### RECORDS SHOWN
BEGIN
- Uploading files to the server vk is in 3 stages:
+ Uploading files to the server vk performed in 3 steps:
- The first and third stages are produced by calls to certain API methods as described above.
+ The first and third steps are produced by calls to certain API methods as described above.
END
BEGIN
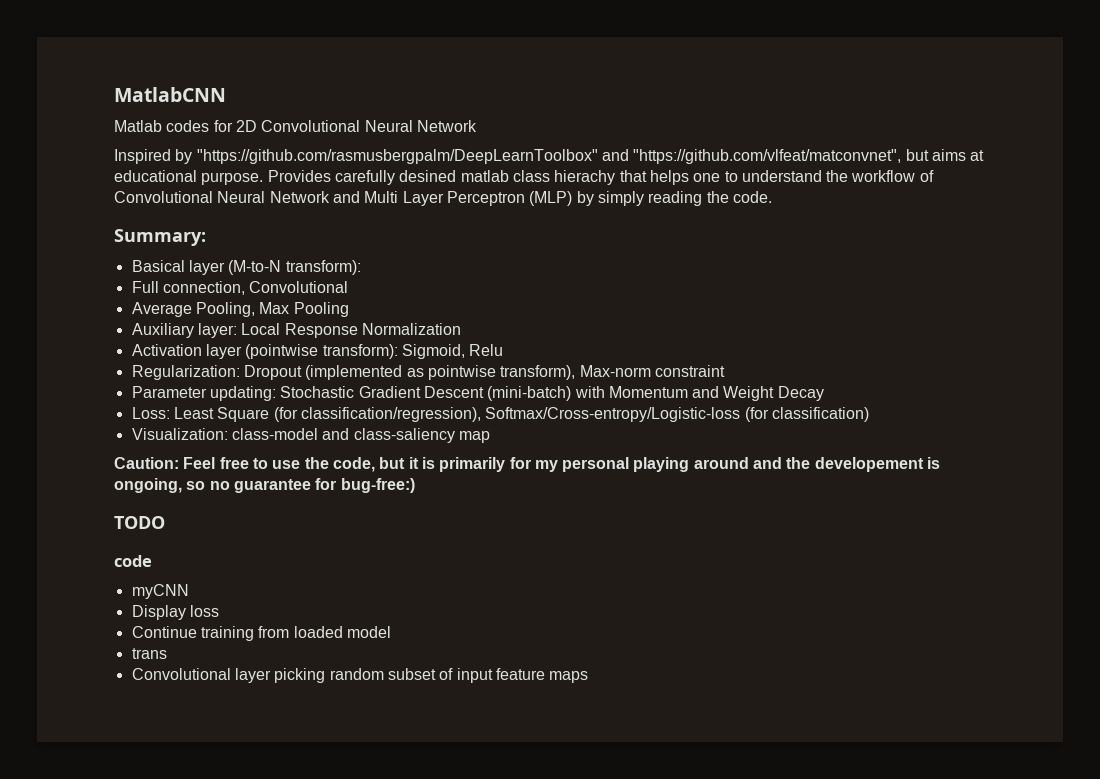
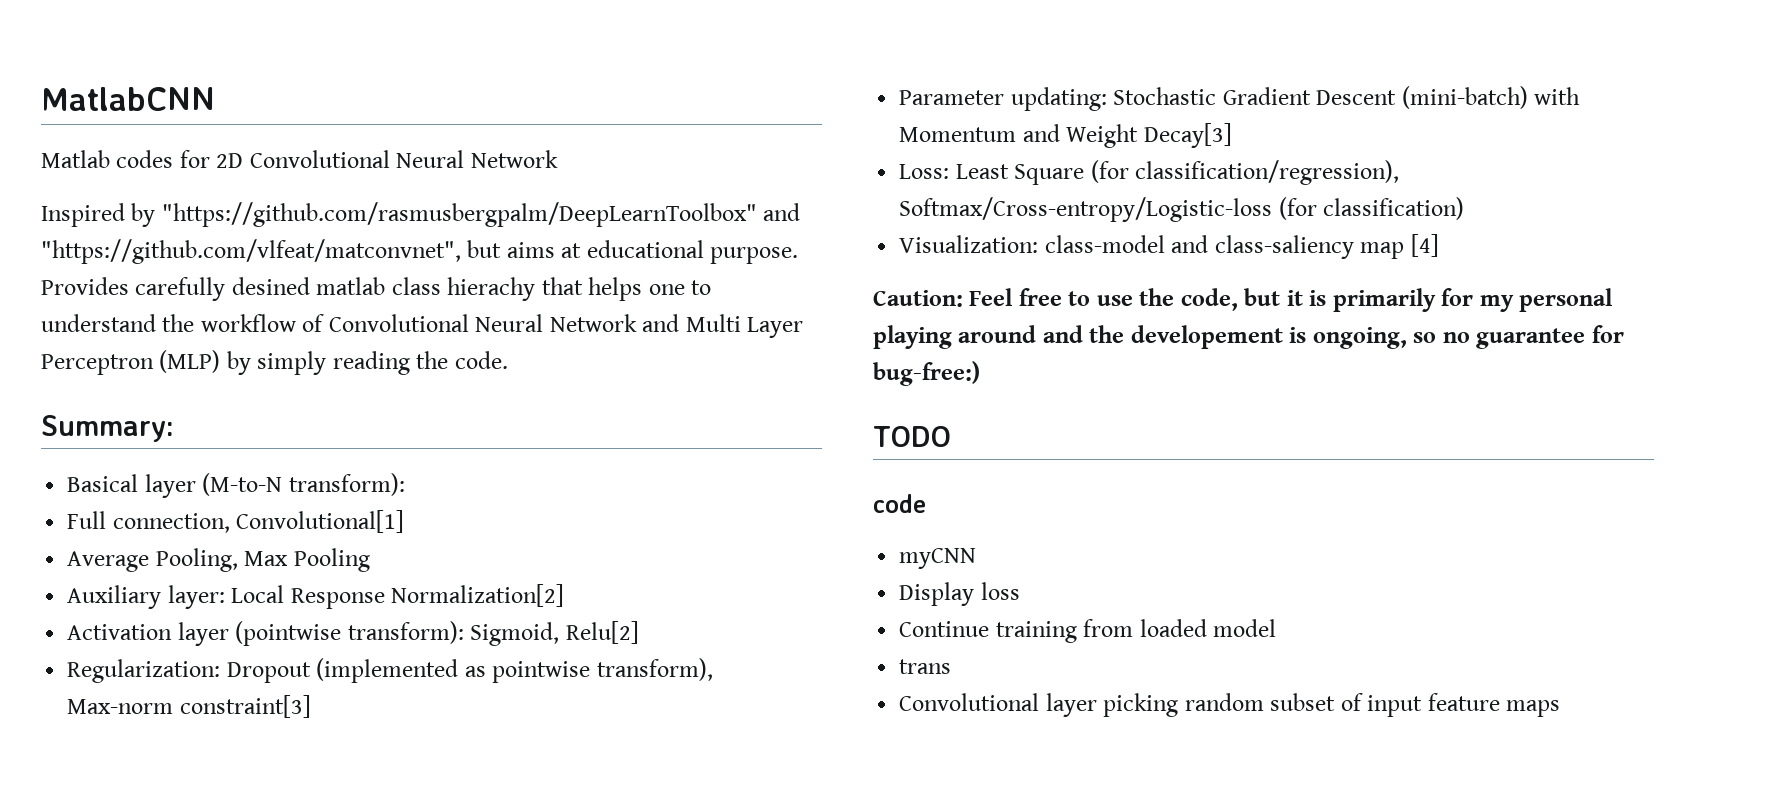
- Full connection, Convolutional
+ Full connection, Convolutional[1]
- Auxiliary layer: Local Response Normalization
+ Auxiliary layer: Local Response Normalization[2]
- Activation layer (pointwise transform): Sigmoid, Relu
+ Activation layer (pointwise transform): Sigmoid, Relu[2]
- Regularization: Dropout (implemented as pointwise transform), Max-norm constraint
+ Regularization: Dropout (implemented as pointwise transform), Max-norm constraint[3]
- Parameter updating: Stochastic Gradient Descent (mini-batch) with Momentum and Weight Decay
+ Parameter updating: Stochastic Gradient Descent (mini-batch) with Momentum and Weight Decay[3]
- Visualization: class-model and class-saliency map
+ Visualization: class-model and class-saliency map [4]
END
BEGIN
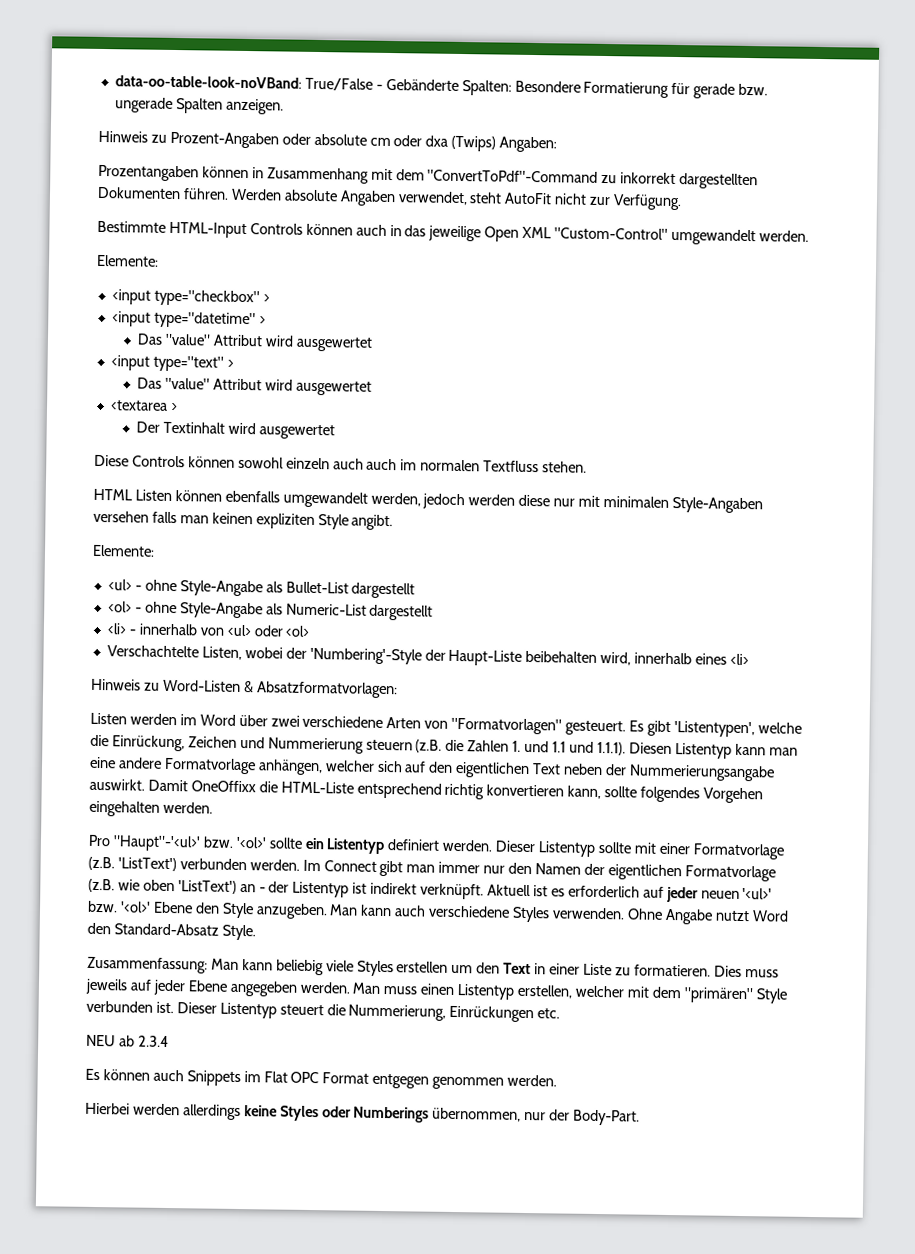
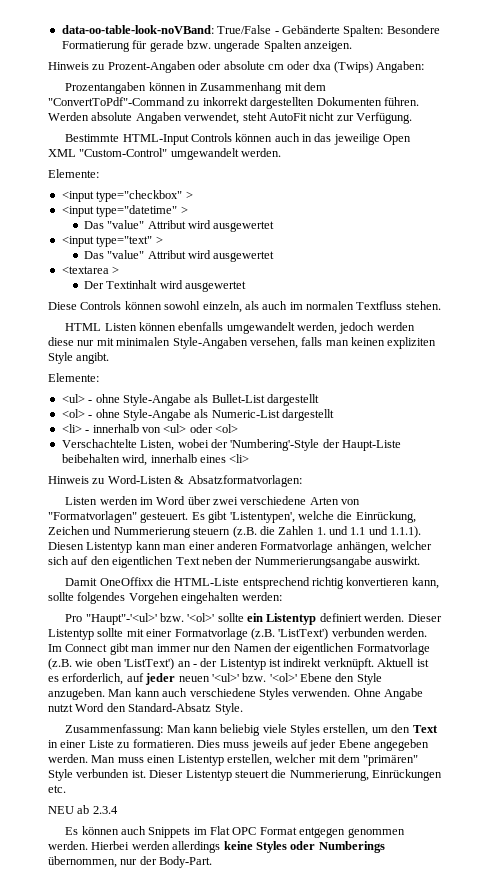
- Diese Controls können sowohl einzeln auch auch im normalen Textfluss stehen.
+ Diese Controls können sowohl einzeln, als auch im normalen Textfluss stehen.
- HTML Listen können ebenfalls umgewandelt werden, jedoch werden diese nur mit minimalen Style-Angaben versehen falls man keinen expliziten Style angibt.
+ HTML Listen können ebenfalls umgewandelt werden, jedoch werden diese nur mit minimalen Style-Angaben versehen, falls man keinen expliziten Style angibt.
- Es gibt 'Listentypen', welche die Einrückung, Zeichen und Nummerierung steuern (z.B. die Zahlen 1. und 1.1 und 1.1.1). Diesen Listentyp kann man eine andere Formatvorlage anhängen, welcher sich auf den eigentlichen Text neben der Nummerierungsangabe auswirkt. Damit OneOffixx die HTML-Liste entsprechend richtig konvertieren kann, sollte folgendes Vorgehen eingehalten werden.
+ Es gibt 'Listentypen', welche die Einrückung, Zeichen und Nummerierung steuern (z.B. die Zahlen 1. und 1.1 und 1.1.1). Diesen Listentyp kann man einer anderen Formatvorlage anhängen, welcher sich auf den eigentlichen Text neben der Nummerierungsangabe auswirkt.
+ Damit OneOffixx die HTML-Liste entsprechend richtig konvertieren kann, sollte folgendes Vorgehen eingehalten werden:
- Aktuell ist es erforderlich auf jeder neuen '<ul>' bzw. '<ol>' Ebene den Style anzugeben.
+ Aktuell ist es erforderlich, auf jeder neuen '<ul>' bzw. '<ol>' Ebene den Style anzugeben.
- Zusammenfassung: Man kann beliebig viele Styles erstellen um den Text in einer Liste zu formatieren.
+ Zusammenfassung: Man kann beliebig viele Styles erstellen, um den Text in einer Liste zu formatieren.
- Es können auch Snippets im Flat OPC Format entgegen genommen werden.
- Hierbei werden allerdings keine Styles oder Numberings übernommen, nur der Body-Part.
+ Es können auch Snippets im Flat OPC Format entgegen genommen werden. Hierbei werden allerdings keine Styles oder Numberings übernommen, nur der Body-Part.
END
### THE TASK
Please give an exact copy of the entries above, from the line with "- Uploading files" down to the line with "and third steps", inclusive, and nothing else.

### SOLUTION FOR THIS PROBLEM
- Uploading files to the server vk is in 3 stages:
+ Uploading files to the server vk performed in 3 steps:
- The first and third stages are produced by calls to certain API methods as described above.
+ The first and third steps are produced by calls to certain API methods as described above.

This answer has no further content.